(Before and after images)
++++++++++++++++++++

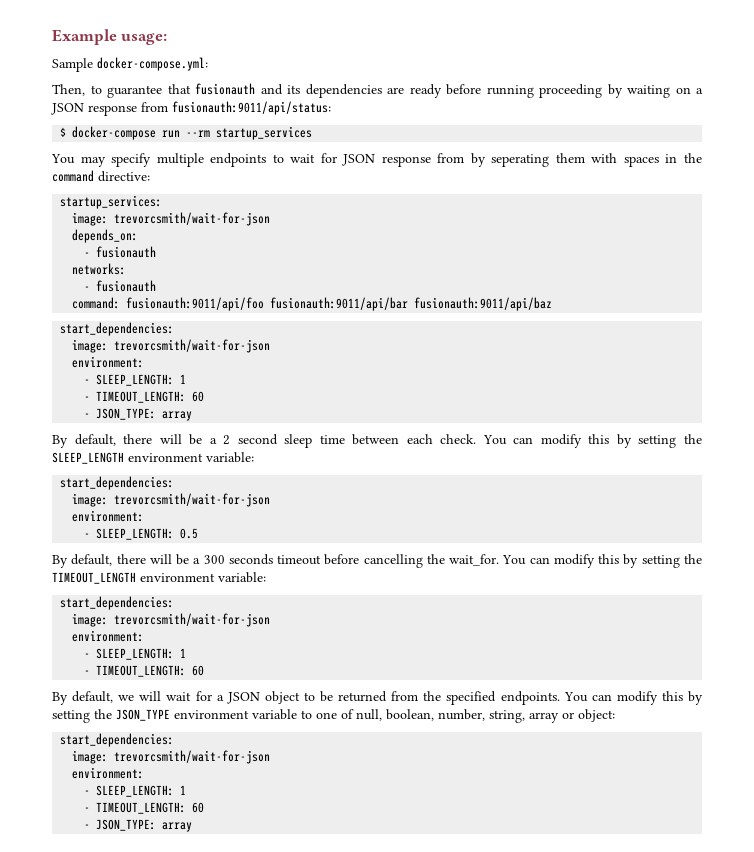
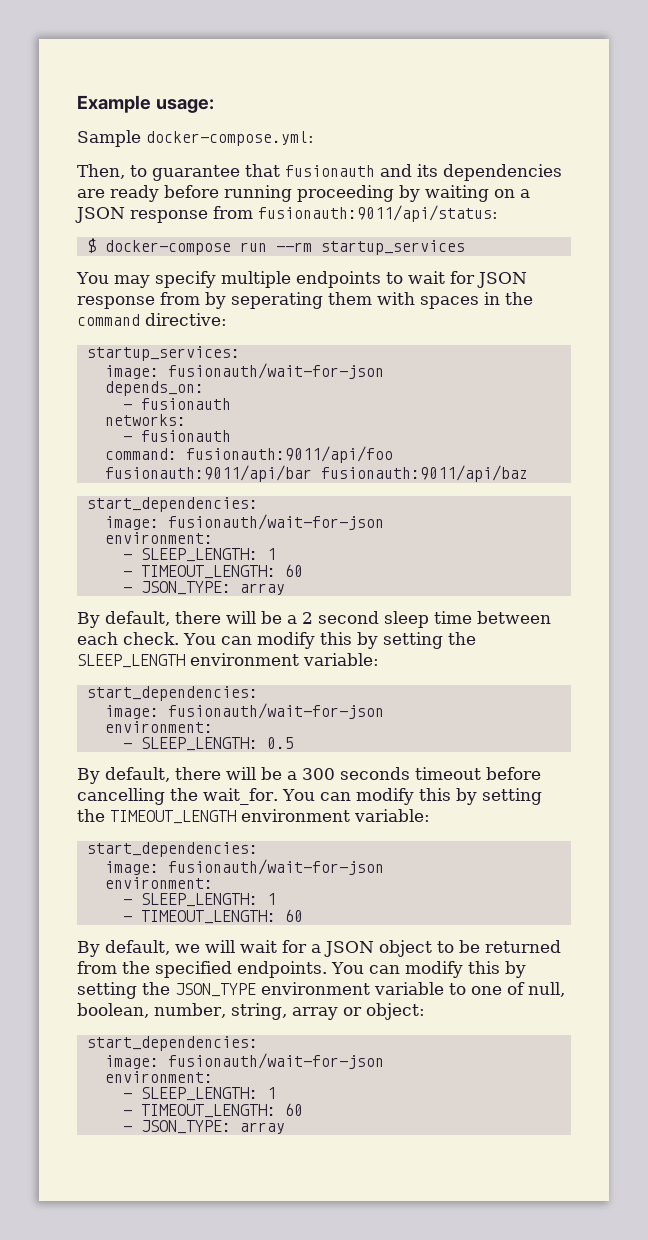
[114,212,271,226] trevorcsmith/wait-for-json -> [167,363,384,379] fusionauth/wait-for-json
[114,339,271,353] trevorcsmith/wait-for-json -> [167,514,384,530] fusionauth/wait-for-json
[114,493,271,507] trevorcsmith/wait-for-json -> [167,703,384,719] fusionauth/wait-for-json
[114,613,271,627] trevorcsmith/wait-for-json -> [167,859,384,875] fusionauth/wait-for-json
[114,750,271,764] trevorcsmith/wait-for-json -> [167,1053,384,1069] fusionauth/wait-for-json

++++++++++++++++++++

When you transcribe the entries above, begin at their first line, end with the line containing "[114,613,271,627] trevorcsmith/wait-for-json ->", and copy each line exactly without any picture.

--- ANSWER TO THIS EXERCISE ---
[114,212,271,226] trevorcsmith/wait-for-json -> [167,363,384,379] fusionauth/wait-for-json
[114,339,271,353] trevorcsmith/wait-for-json -> [167,514,384,530] fusionauth/wait-for-json
[114,493,271,507] trevorcsmith/wait-for-json -> [167,703,384,719] fusionauth/wait-for-json
[114,613,271,627] trevorcsmith/wait-for-json -> [167,859,384,875] fusionauth/wait-for-json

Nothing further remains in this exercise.